#### Work item:
Every line from the one holding "-> <div> <div>" through the one holding "text: Cabla ->" in the data below must be returned exactly, both ends included, with pictures left out and nothing else added.

──────── Working data ────────

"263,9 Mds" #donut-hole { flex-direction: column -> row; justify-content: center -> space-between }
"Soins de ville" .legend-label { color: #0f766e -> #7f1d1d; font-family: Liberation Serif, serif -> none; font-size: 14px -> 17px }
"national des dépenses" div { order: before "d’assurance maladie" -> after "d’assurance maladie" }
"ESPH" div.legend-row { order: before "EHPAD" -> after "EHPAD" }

────────
──────── Working data ────────

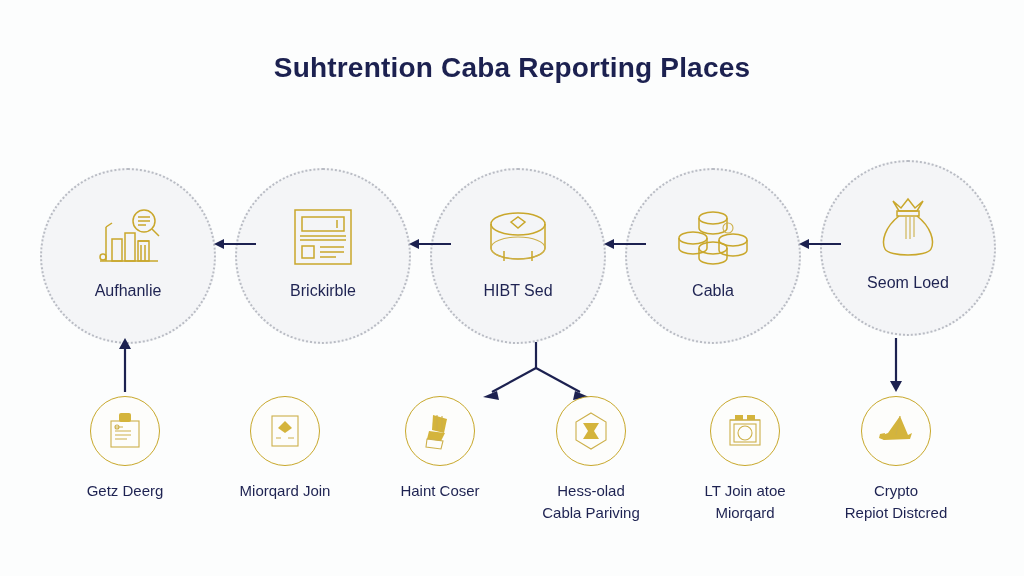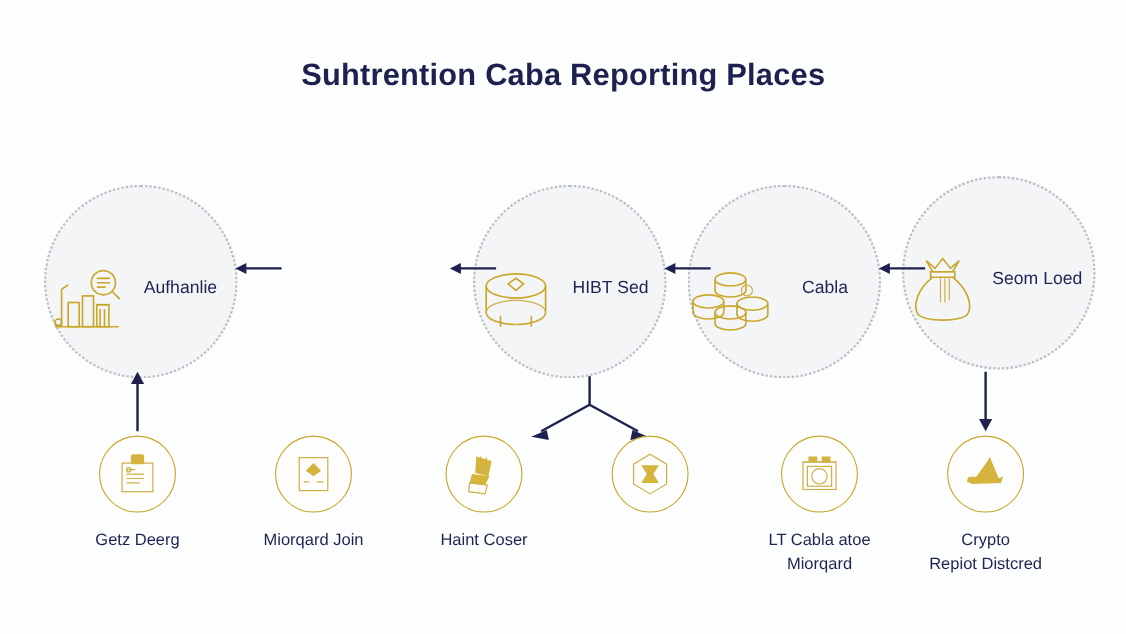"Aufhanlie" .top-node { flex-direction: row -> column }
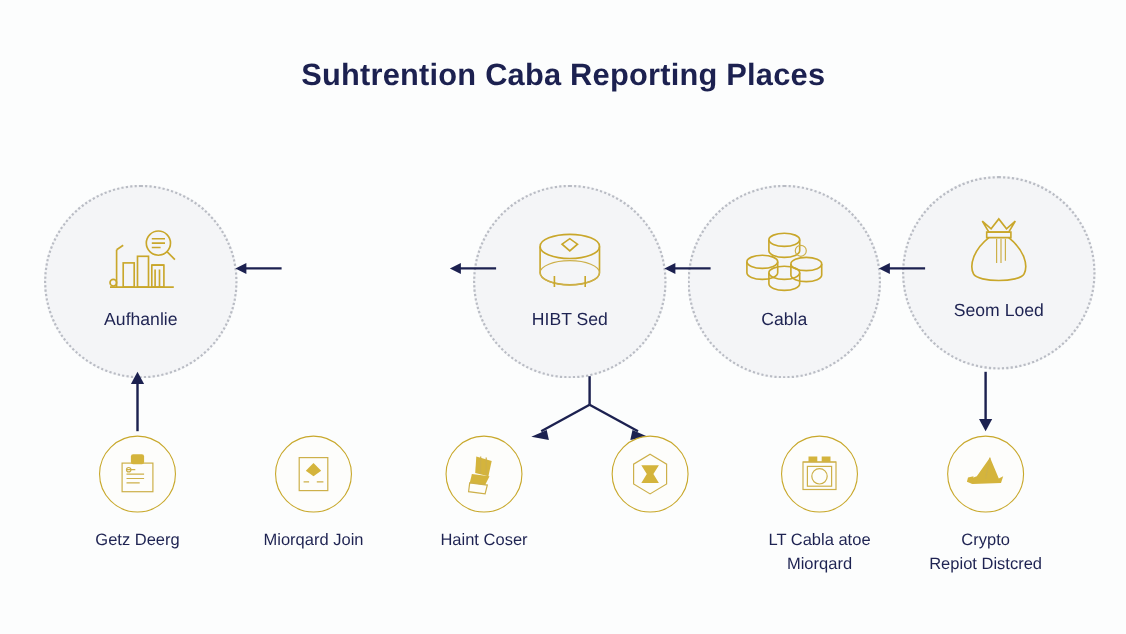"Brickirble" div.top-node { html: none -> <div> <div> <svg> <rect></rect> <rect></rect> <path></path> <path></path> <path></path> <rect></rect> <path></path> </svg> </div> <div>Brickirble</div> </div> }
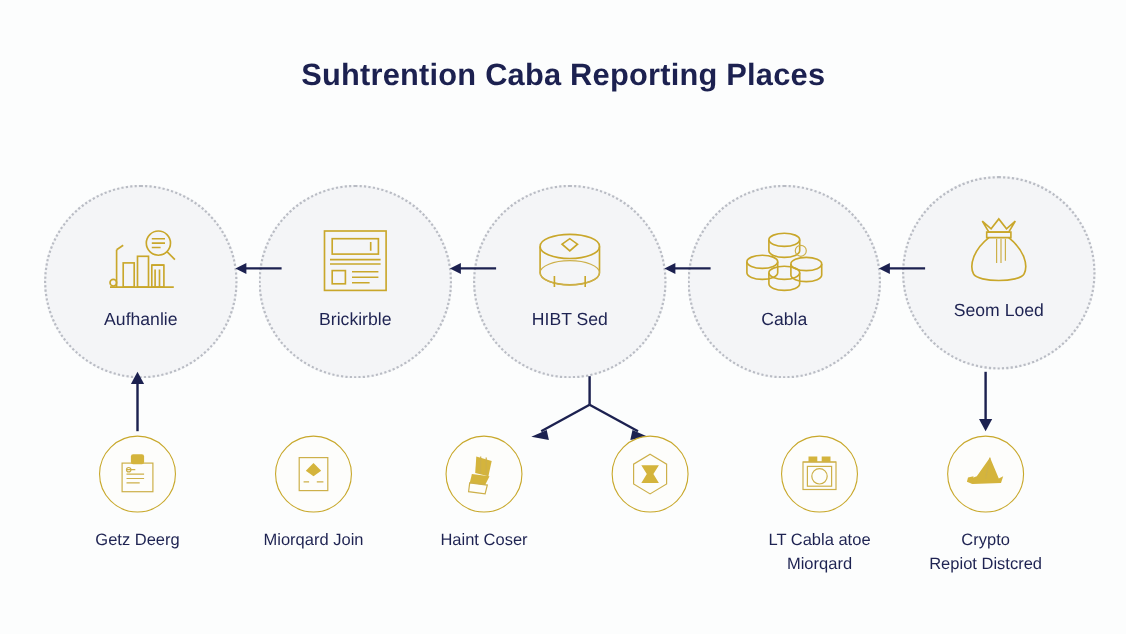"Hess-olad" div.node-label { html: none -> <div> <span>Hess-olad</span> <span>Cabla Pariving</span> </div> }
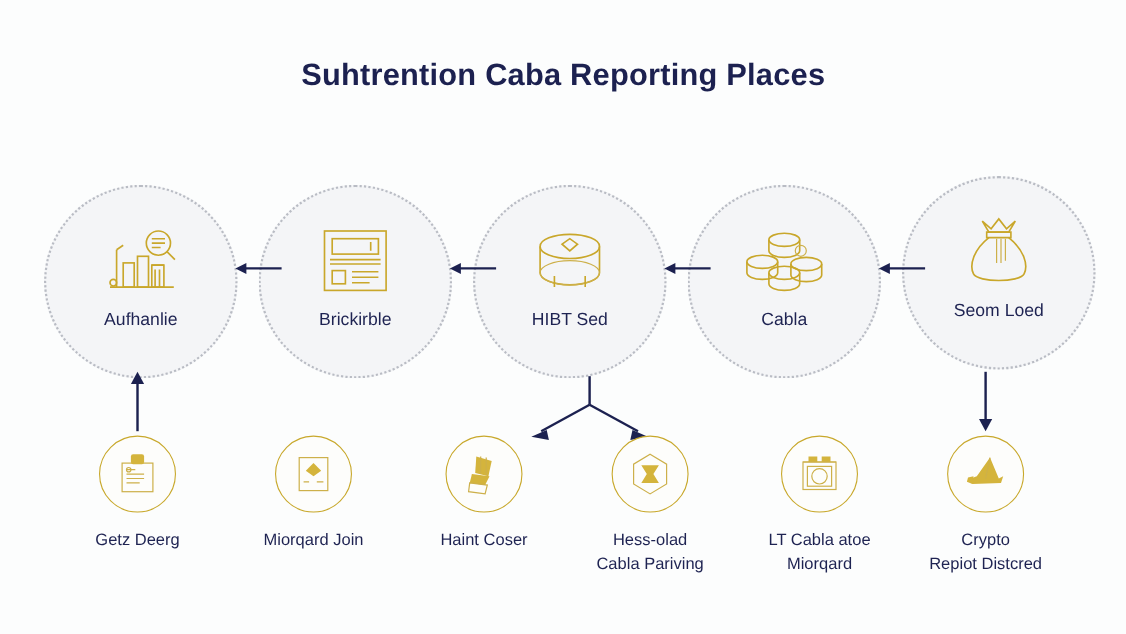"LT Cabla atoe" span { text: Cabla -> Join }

────────

#### Result below:
"Brickirble" div.top-node { html: none -> <div> <div> <svg> <rect></rect> <rect></rect> <path></path> <path></path> <path></path> <rect></rect> <path></path> </svg> </div> <div>Brickirble</div> </div> }
"Hess-olad" div.node-label { html: none -> <div> <span>Hess-olad</span> <span>Cabla Pariving</span> </div> }
"LT Cabla atoe" span { text: Cabla -> Join }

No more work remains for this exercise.